Records from a data source:

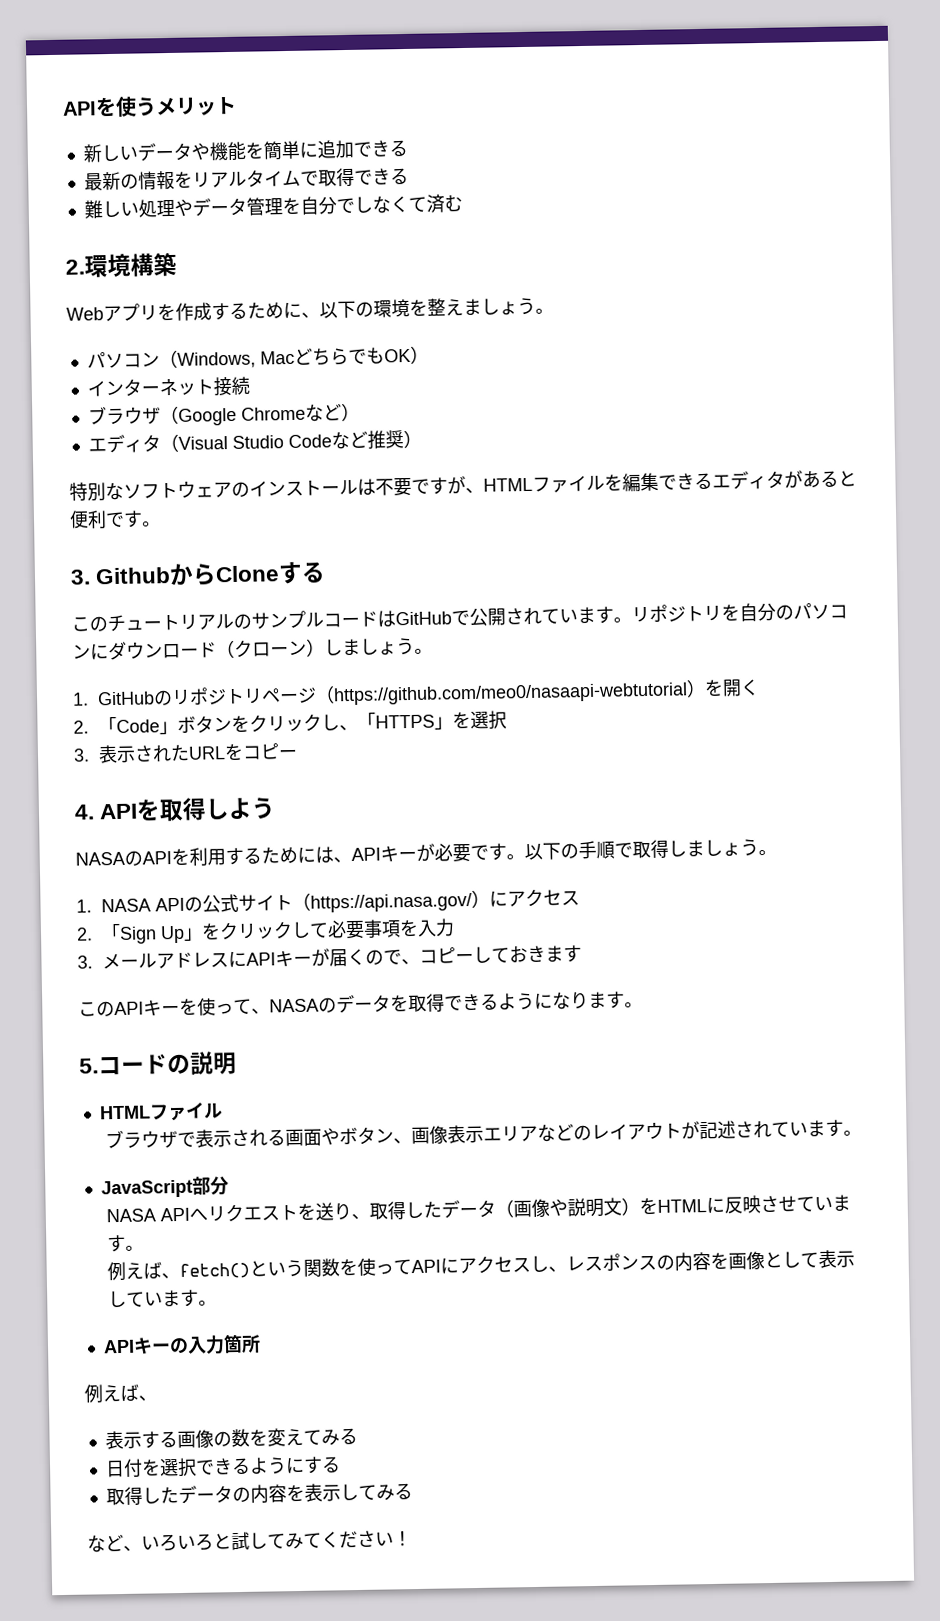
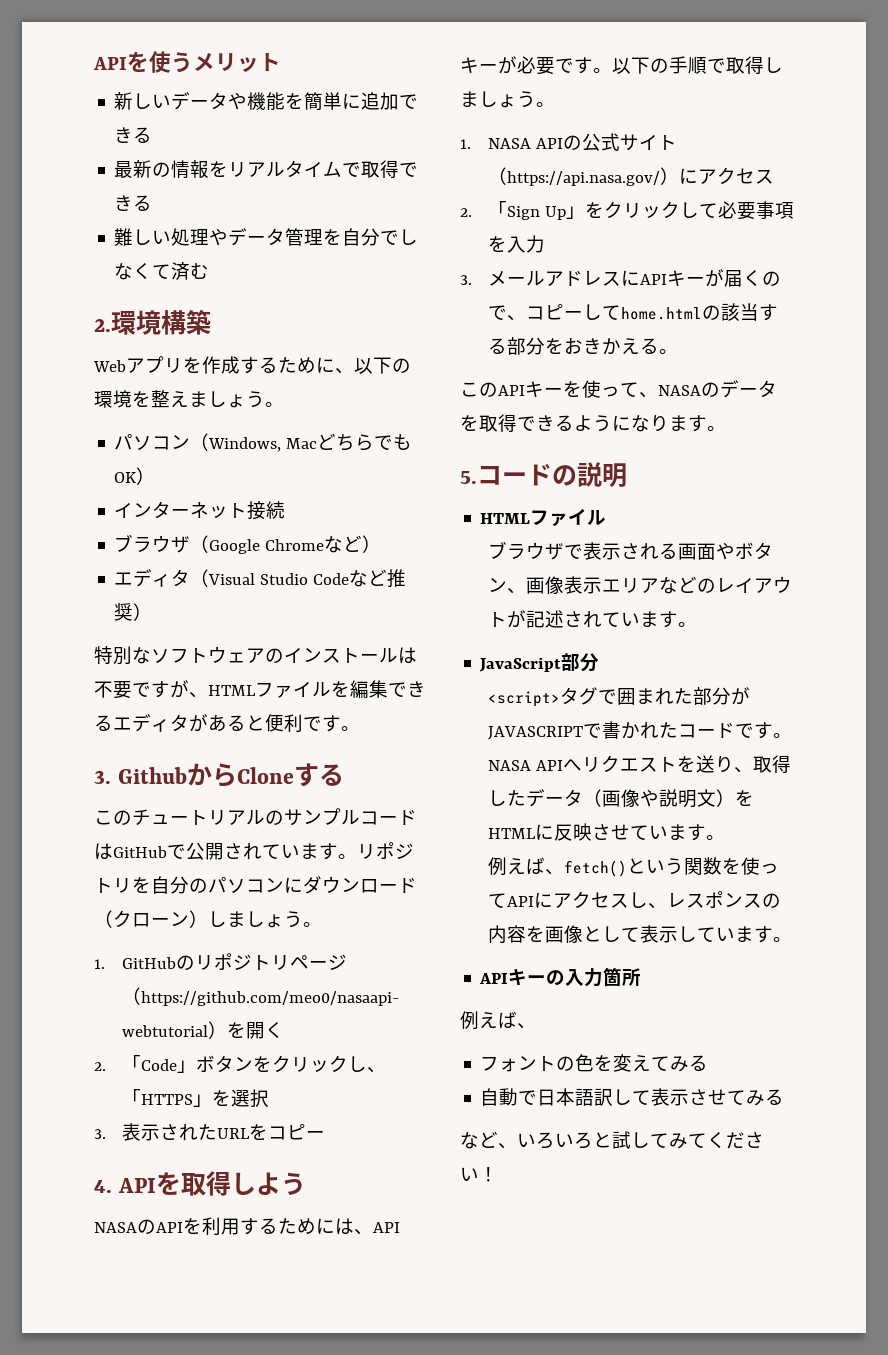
- 3.メールアドレスにAPIキーが届くので、コピーしておきます
+ 3.メールアドレスにAPIキーが届くので、コピーしてhome.htmlの該当する部分をおきかえる。
+ <script>タグで囲まれた部分がJAVASCRIPTで書かれたコードです。
- 表示する画像の数を変えてみる
+ フォントの色を変えてみる
- 日付を選択できるようにする
- 取得したデータの内容を表示してみる
+ 自動で日本語訳して表示させてみる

- **Exercise brief**
In your copy, include no pictures, but reproduce all records exactly.

- **Answer to this exercise**
- 3.メールアドレスにAPIキーが届くので、コピーしておきます
+ 3.メールアドレスにAPIキーが届くので、コピーしてhome.htmlの該当する部分をおきかえる。
+ <script>タグで囲まれた部分がJAVASCRIPTで書かれたコードです。
- 表示する画像の数を変えてみる
+ フォントの色を変えてみる
- 日付を選択できるようにする
- 取得したデータの内容を表示してみる
+ 自動で日本語訳して表示させてみる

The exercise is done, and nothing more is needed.